Pele Tells Neymar to Join Barcelona: Why He's Both Right and Wrong (Poll)

Michael CummingsWorld Football Lead WriterFebruary 20, 2013

LONDON, ENGLAND - FEBRUARY 06:  Neymar of Brazil in action during the International friendly between England and Brazil at Wembley Stadium on February 6, 2013 in London, England.  (Photo by Shaun Botterill/Getty Images)
Shaun Botterill/Getty Images

Pele has a message for his countryman Neymar: If you've got to leave Brazil, make sure it's for Barcelona.

Pele does, of course, have a point, and Neymar would be wise to heed the wisdom and lean on the experience of Brazilian football's elder statesman. But at the same time, Neymar should keep in mind that Barcelona aren't an entirely perfect fit.

Here's what Pele said, per the Daily Mail:

The game is tougher in England, Italy and Germany because the referees usually let play go on. Barcelona would be ideal for him.

Santos need him and for that reason I don't think he should leave but if he must go it should be to Barcelona.

Neymar, 21, turned professional with Santos in 2009 at age 17. In four-plus seasons with the Brazilian club, he has scored 129 goals.

At the international level, Neymar has made 28 senior appearances with Brazil, scoring 17 goals. He scored three goals for Brazil at the 2012 Summer Olympics, an Under-23 competition.

All those precocious accomplishments have led to an intense level of speculation in the rumor mill. The Daily Mail article linked above reports that Manchester City are lining up a £55 million bid, and Bayern Munich, Barcelona and Real Madrid are reportedly interested as well.

Neymar is tied to Santos until after the 2014 World Cup (via ESPN FC), which will be held in his native Brazil. His lucrative contract puts him on comparable financial terms with European players, but the lure of top-tier football might be enough to draw Neymar across the Atlantic before then.
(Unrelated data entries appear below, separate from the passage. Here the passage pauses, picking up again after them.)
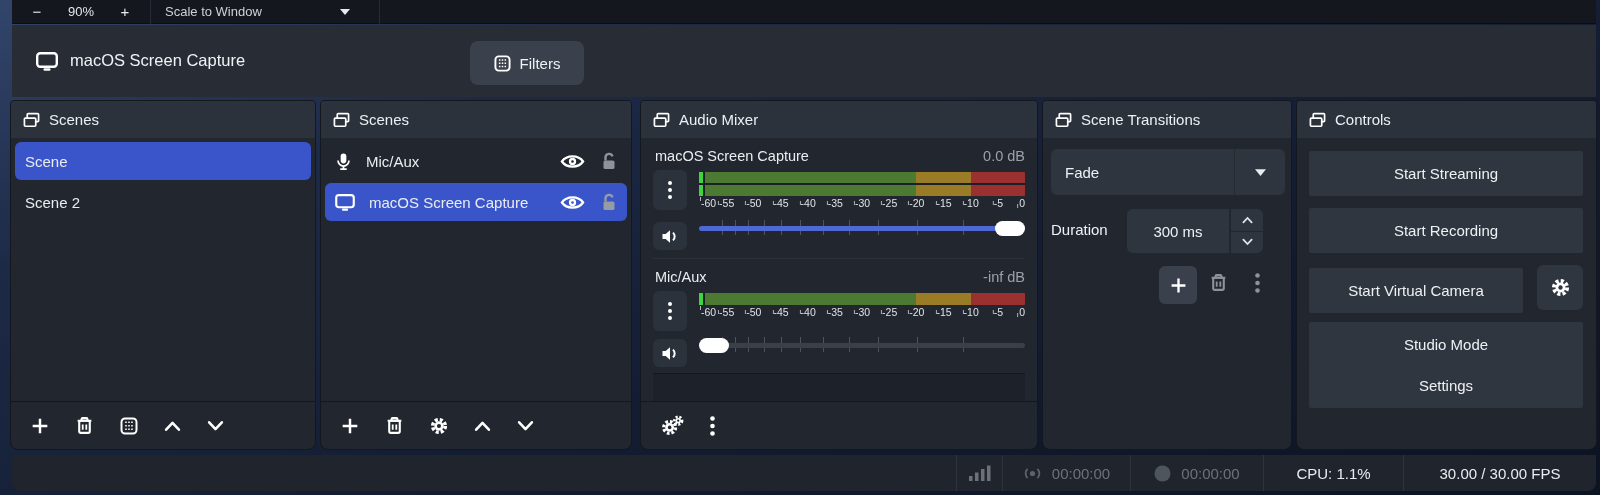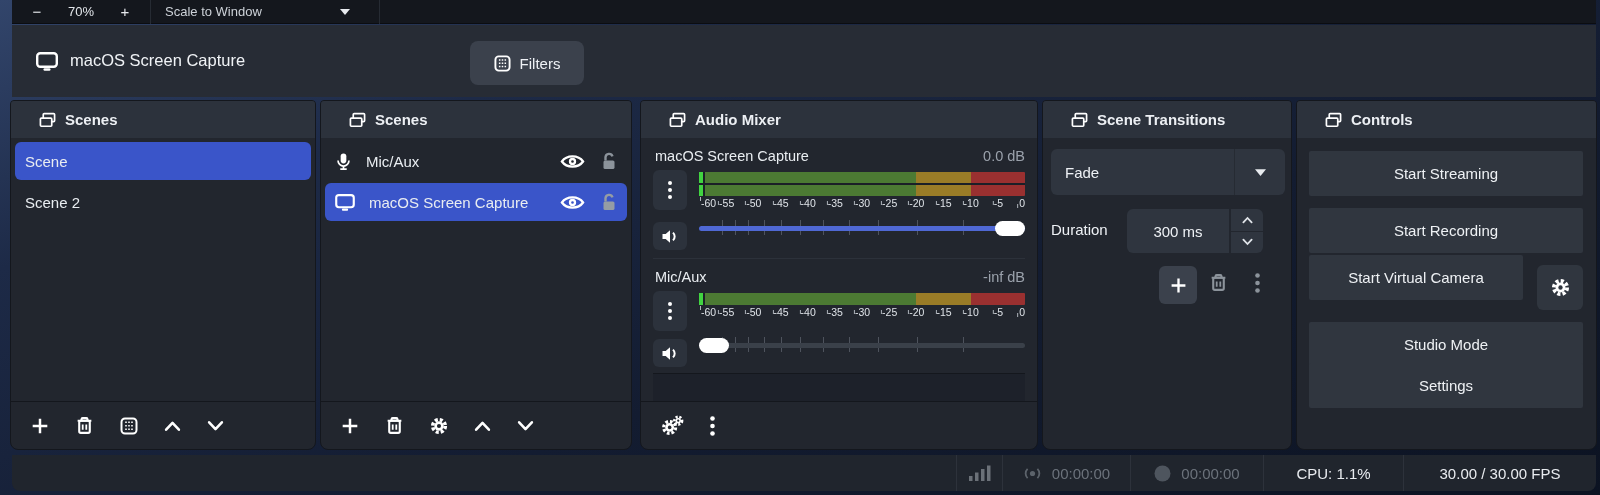"70%" span.zoomlevel { text: 70% -> 90% }
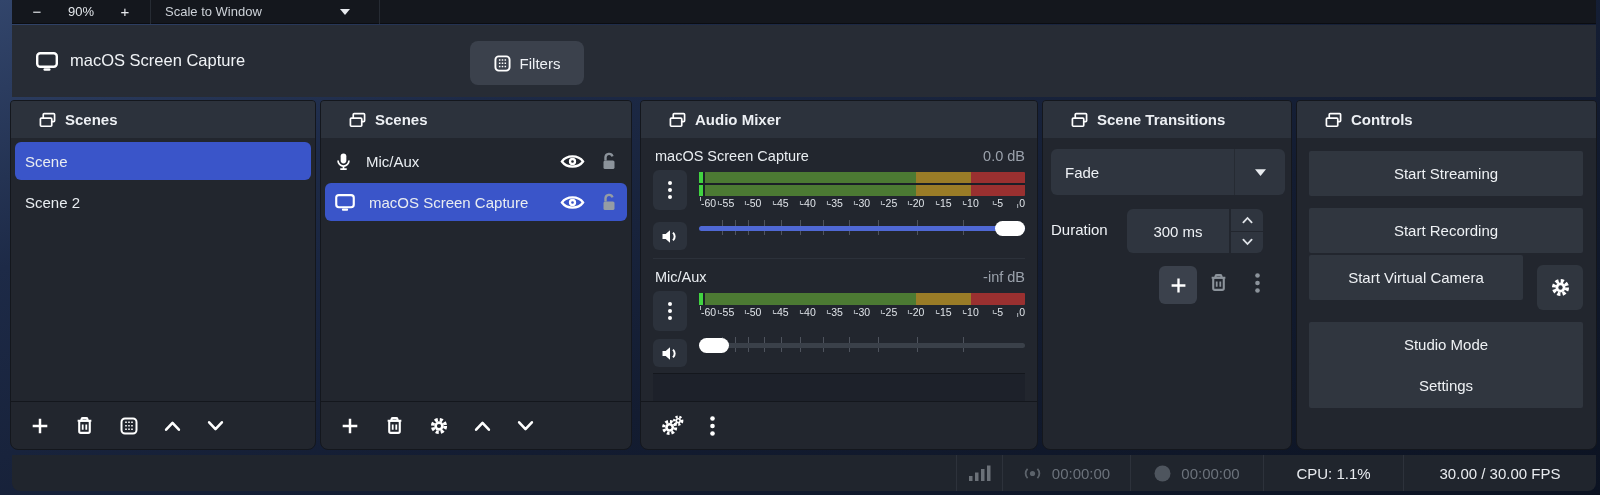"Scenes" .phead { font-weight: bold -> normal; padding: 0 28px -> 0 12px }
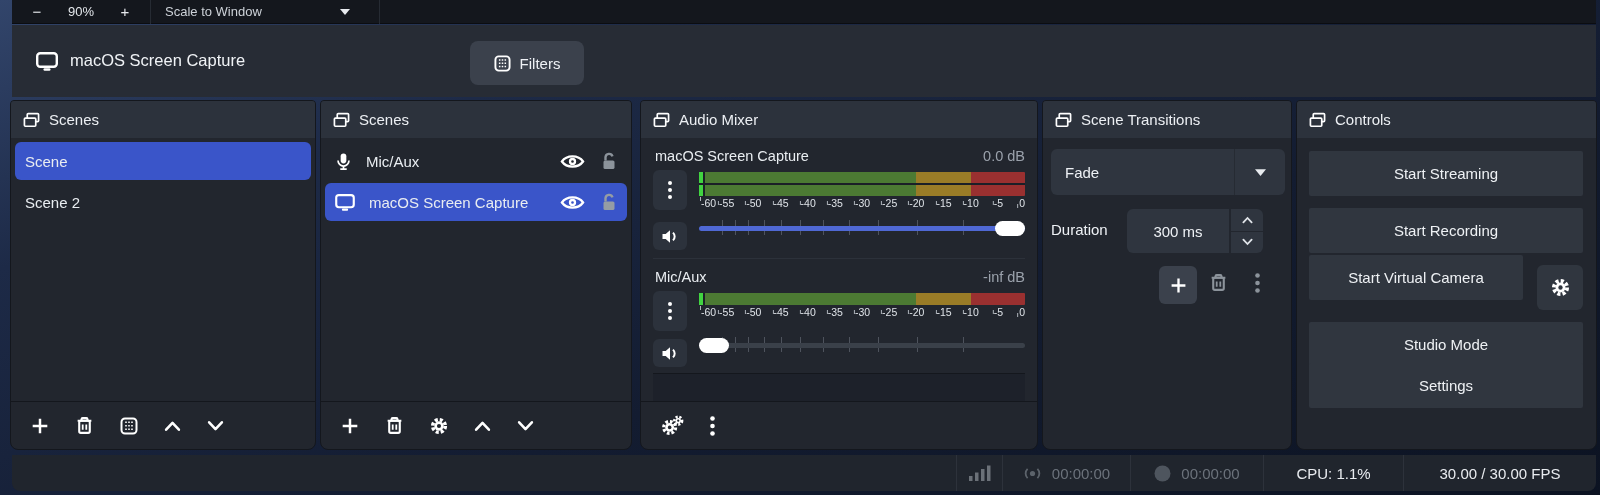"Start Virtual Camera" button.cbtn { top: 117px -> 130px }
If so, Barcelona would indeed be a good option. Barcelona's style would be attractive to any upcoming attacker such as Neymar. And as Pele said, the Spanish league is not quite as physical as England's Premier League or Germany's Bundesliga.

But that doesn't explain why Barcelona would be a better option than Real Madrid.

Besides, it's not certain that Neymar would struggle in England, though admittedly, Neymar is rather slight in stature.

According to, Neymar stands 174 centimeters (about 5'9") and weighs 54 kilograms (about 119 pounds). That's small, and he would probably need to add a few pounds to his frame. But Neymar's size is not all that different to Juan Mata's, a player who has had success at Chelsea as an attacking midfielder.

Playing in a tough league like the Premier League might not be all bad for Neymar. On the contrary, it could allow him to add a physical side to his game ahead of the World Cup. Doing so would make Neymar a more complete player, and it might also force him to bulk up a bit.

At Barca, on the other hand, Neymar would not be the team's biggest star—or even its second- or third-biggest. For a player who already has a significant media profile at age 21, that might not be a welcome change.

Of course, for a chance to play with a legend like Lionel Messi, Neymar might consent to playing second fiddle for a few seasons.

Barcelona would be a fine fit for Neymar, but despite what Pele says, it's not his only option. But until he makes a decision—whatever it is—we can only guess what Neymar thinks is best for his future.